Moreover, the slowdown could persist due to the looming full ban of Philippine Offshore Gaming Operators, or POGOs.
Resilient PH economy
Despite these challenges, the broader economy remains resilient, posting 6 percent growth in the first half of 2024, driven by consumer spending and government construction projects.
Steady remittances, falling unemployment, and manageable inflation are expected to continue supporting the country’s economic performance.
“Lower inflation may boost consumption in the coming year, giving households more room for discretionary spending. Additionally, election-related spending could further stimulate economic activity,” BPI said in a statement.
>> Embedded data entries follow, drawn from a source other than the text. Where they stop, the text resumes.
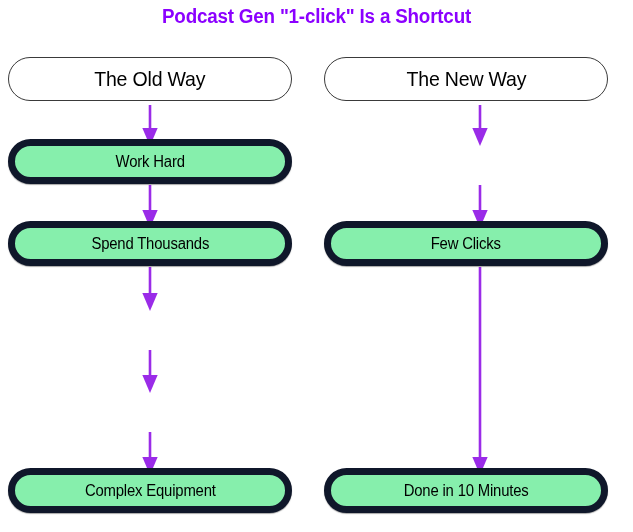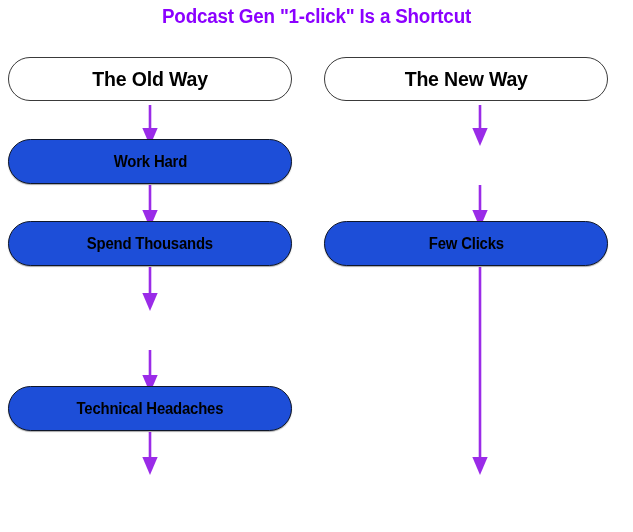--- a/index.html
+++ b/index.html
@@ -59,7 +59,7 @@
     align-items: center;
     justify-content: center;
     font-size: 16px;
-    font-weight: bold;
+    font-weight: normal;
     color: #000000;
     white-space: nowrap;
     letter-spacing: -0.2px;

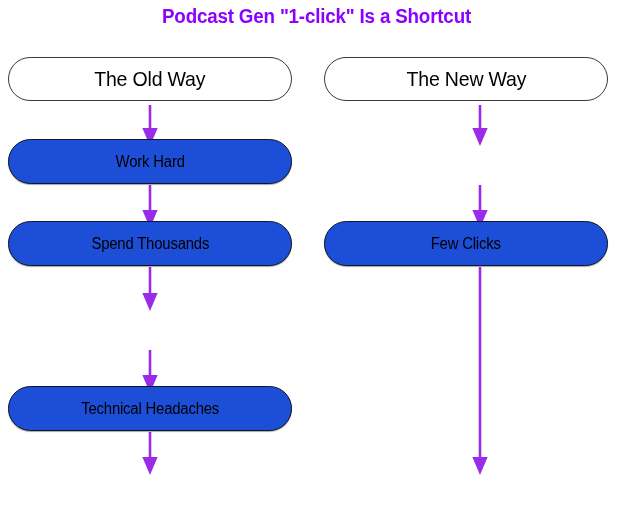--- a/index.html
+++ b/index.html
@@ -77,8 +77,8 @@
     border-radius: 22px;
   }
   .node.step {
-    background: #1d4ed8;
-    border: 1px solid #0f172a;
+    background: #86efac;
+    border: 7px solid #0f172a;
     box-shadow: 0 1px 1px rgba(0,0,0,0.35);
   }
 

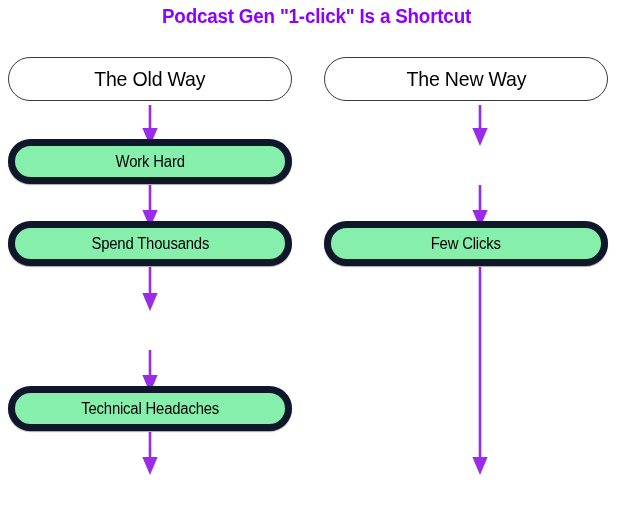--- a/index.html
+++ b/index.html
@@ -129,9 +129,6 @@
     <div class="node step" style="top:221px">
       <span class="node-label">Spend Thousands</span>
     </div>
-    <div class="node step" style="top:386px">
-      <span class="node-label">Technical Headaches</span>
-    </div>
   </div>
 
   <div class="column right">

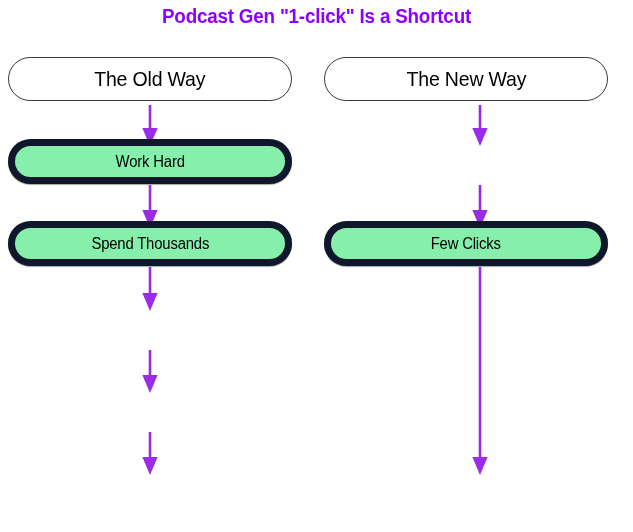--- a/index.html
+++ b/index.html
@@ -129,6 +129,9 @@
     <div class="node step" style="top:221px">
       <span class="node-label">Spend Thousands</span>
     </div>
+    <div class="node step" style="top:468px">
+      <span class="node-label">Complex Equipment</span>
+    </div>
   </div>
 
   <div class="column right">

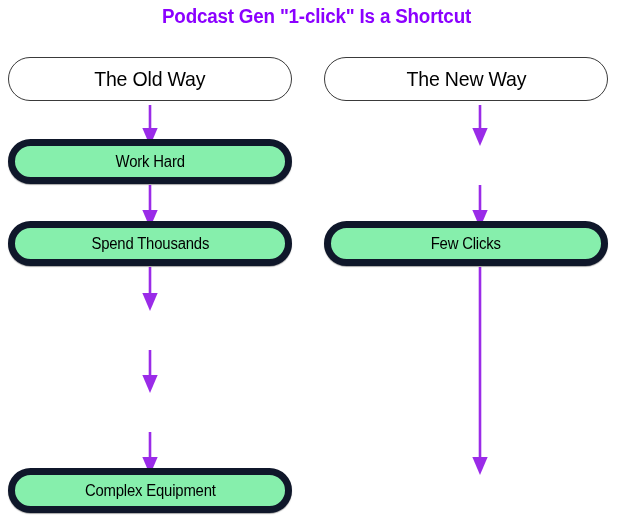--- a/index.html
+++ b/index.html
@@ -141,6 +141,9 @@
     <div class="node step" style="top:221px">
       <span class="node-label">Few Clicks</span>
     </div>
+    <div class="node step" style="top:468px">
+      <span class="node-label">Done in 10 Minutes</span>
+    </div>
   </div>
 
 </div>

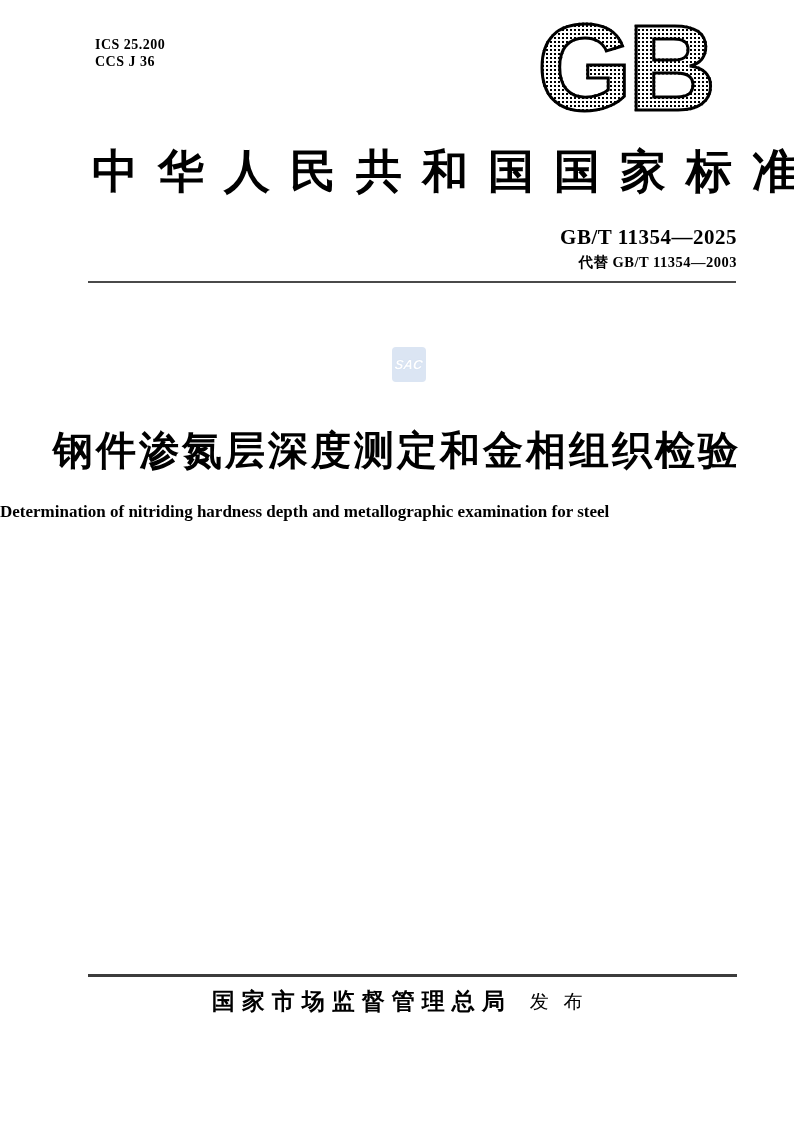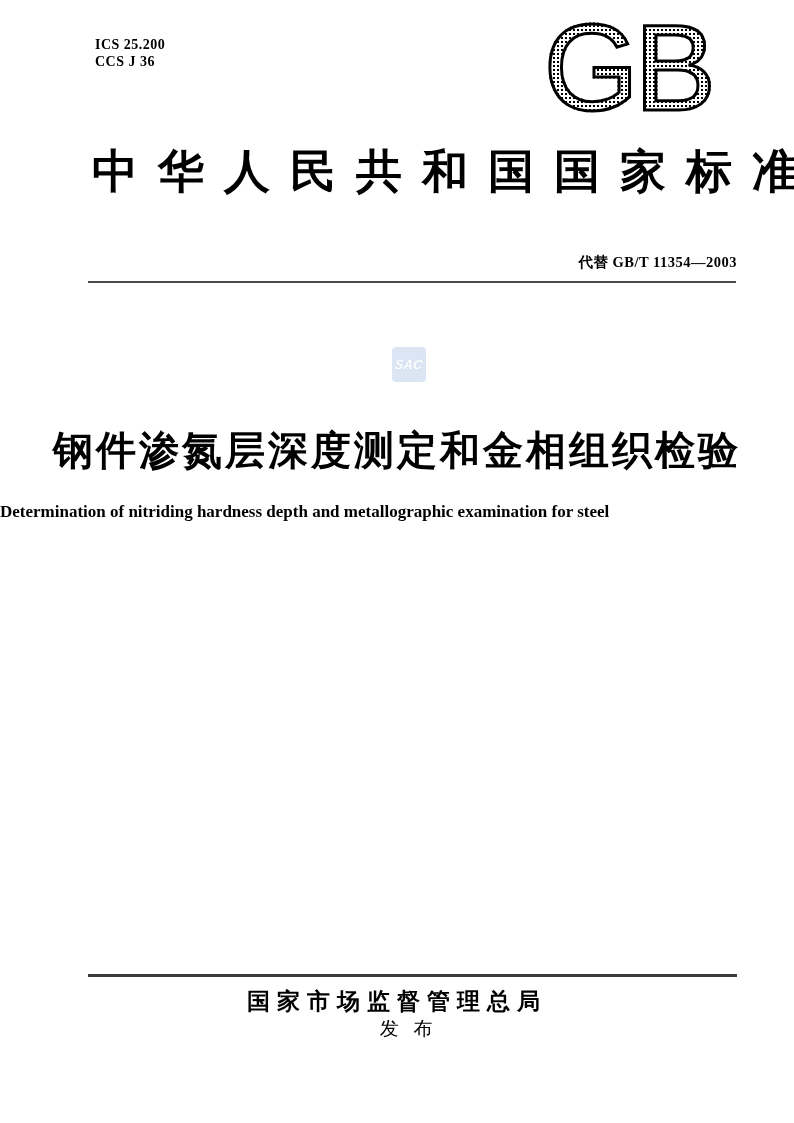--- a/index.html
+++ b/index.html
@@ -34,7 +34,7 @@
     top: 16px;
     height: 104px;
     font-family: "Liberation Sans", sans-serif;
-    font-weight: 400;
+    font-weight: 700;
     font-size: 122px;
     line-height: 104px;
     letter-spacing: -4px;

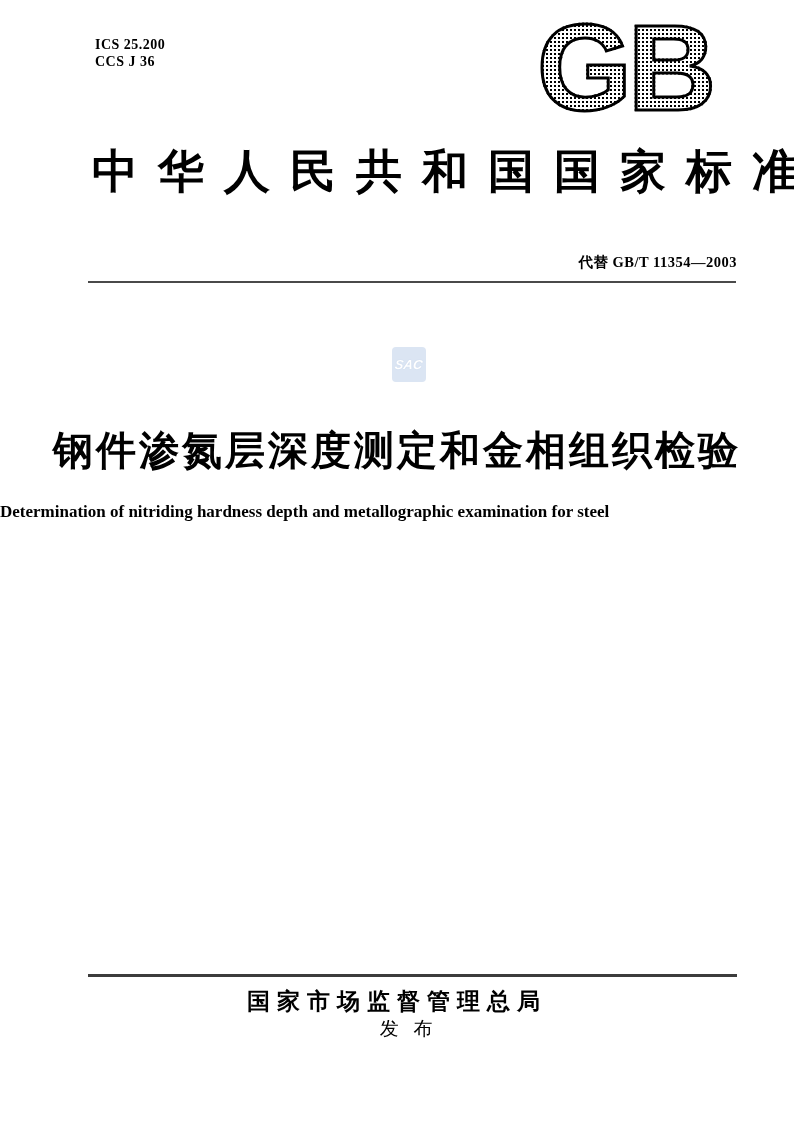--- a/index.html
+++ b/index.html
@@ -210,6 +210,7 @@
 
   <div class="heading-cn">中华人民共和国国家标准</div>
 
+  <div class="std-number">GB/T 11354—2025</div>
 
   <div class="supersedes">代替 GB/T 11354—2003</div>
 

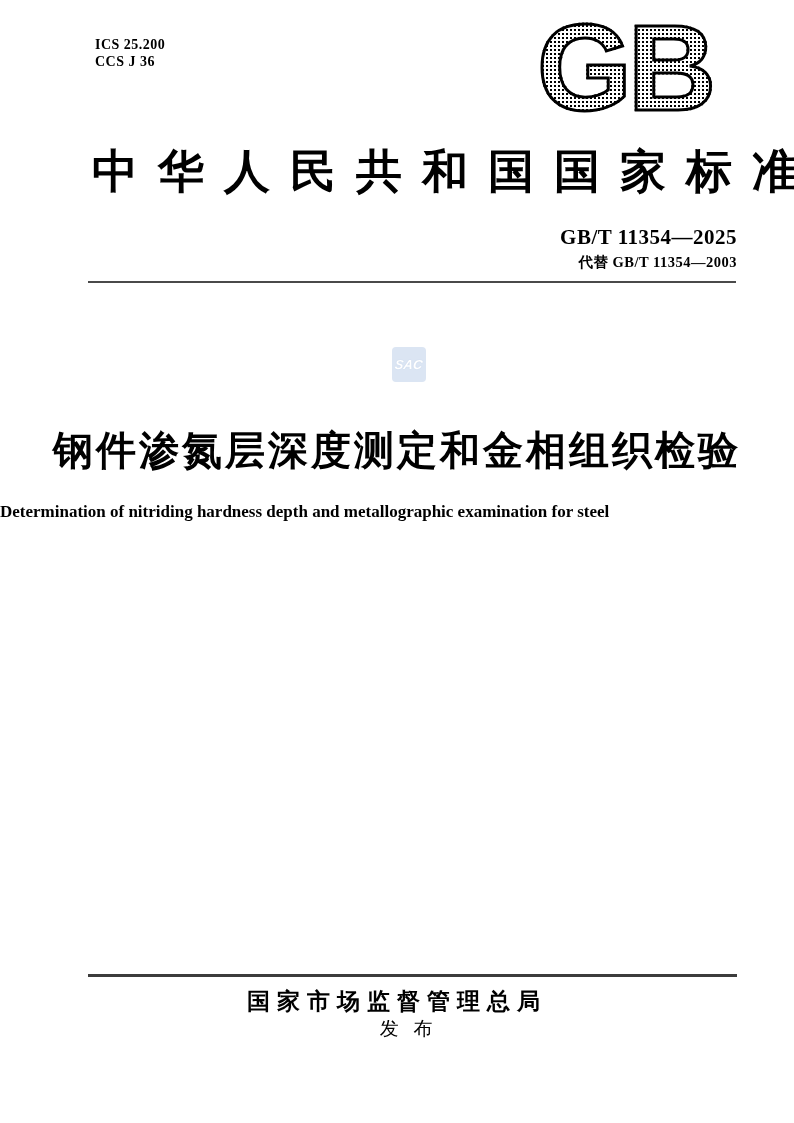--- a/index.html
+++ b/index.html
@@ -177,7 +177,6 @@
     display: flex;
     justify-content: center;
     align-items: center;
-    flex-direction: column;
   }
   .issuer-lines {
     font-family: "Liberation Serif", serif;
“However, the recovery in household consumption may not be enough for the economy to reach the government’s growth target of 6.5-7.5 percent in 2025. Growth has to come from other structural drivers and sectors as well,” it added.
The banking giant hosted an economic outlook briefing, led by chief economist Jun Neri, on Tuesday.
The upside?
Monetary easing by the Bangko Sentral ng Pilipinas, through cuts in the reserve requirement ratio (RRR) and reverse repurchase (RRP) rate, could boost private sector construction.
BPI said other industries such as tourism, cold storage, logistics, data centers, and industrial estate development could also benefit.
“The favorable outlook for inflation gives the BSP the room to ease its policy further, with a potential reduction in December bringing the policy rate to 5.75 percent and a further cut to 5 percent in 2025,” the lender said.
Peso outlook
The Peso could strengthen next year if the current account deficit stays manageable, but it will remain sensitive to US Federal Reserve actions.
While Fed rate cuts may boost the Peso, its gains may be smaller than other emerging markets due to the country’s ongoing current account deficit.
Downside risks
BPI cited a host of risks that could dent growth expectations.
These include rising protectionism, higher tariffs, geopolitical tensions in the Middle East, and a resilient US economy could limit the ability of the BSP to cut rates.
“Moreover, inflation expectations can change just as quickly given the current global environment and the domestic supply shocks that can easily materialize. In this context, aggressive rate cuts may not be prudent,” BPI said.
“A cautious approach to policy rate cuts might be needed in order to offset these risks and ensure stability in the markets,” it added.